Whenever a line in the following entries includes "Outdoor", tally it. Report nothing except the final count.
[GIVEN RECORDS]
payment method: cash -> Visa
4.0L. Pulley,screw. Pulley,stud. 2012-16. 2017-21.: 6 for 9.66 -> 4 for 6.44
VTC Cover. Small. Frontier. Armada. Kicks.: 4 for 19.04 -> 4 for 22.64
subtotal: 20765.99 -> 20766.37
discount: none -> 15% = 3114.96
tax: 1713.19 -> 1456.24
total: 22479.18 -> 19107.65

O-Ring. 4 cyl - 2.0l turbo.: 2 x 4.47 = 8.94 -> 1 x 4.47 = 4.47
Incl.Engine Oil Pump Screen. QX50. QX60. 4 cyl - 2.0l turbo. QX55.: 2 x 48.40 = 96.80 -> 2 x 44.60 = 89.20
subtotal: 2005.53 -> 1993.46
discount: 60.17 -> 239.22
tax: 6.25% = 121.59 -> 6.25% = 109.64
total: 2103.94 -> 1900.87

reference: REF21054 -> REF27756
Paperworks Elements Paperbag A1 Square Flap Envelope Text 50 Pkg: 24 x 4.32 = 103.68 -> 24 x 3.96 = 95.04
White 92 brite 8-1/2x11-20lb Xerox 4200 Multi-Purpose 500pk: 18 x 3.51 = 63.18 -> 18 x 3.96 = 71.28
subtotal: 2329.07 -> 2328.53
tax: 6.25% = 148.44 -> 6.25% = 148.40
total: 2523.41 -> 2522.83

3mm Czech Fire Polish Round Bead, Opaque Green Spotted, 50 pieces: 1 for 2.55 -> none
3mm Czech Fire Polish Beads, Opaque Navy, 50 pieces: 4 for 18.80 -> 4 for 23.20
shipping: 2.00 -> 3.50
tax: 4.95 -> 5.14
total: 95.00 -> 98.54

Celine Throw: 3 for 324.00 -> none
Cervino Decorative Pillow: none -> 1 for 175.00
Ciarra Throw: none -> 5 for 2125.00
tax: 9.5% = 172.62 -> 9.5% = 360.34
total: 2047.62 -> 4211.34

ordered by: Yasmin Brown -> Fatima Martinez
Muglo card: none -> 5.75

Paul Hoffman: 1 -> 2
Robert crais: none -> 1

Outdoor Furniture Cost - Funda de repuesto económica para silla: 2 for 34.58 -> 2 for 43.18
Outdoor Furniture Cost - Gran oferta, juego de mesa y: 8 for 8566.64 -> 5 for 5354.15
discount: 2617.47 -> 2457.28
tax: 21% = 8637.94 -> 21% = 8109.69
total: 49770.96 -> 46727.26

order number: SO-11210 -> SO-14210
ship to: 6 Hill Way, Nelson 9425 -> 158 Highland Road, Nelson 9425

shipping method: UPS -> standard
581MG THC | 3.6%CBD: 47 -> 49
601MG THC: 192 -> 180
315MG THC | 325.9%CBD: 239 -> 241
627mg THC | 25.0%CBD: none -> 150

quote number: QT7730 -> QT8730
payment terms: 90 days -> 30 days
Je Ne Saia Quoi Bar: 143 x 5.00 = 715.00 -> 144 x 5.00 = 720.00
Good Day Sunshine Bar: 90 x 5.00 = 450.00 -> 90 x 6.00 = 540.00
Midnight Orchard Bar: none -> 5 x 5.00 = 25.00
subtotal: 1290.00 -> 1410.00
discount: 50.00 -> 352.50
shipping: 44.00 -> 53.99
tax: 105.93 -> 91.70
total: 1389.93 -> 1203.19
[/GIVEN RECORDS]
=== EXPECTED ANSWER ===
2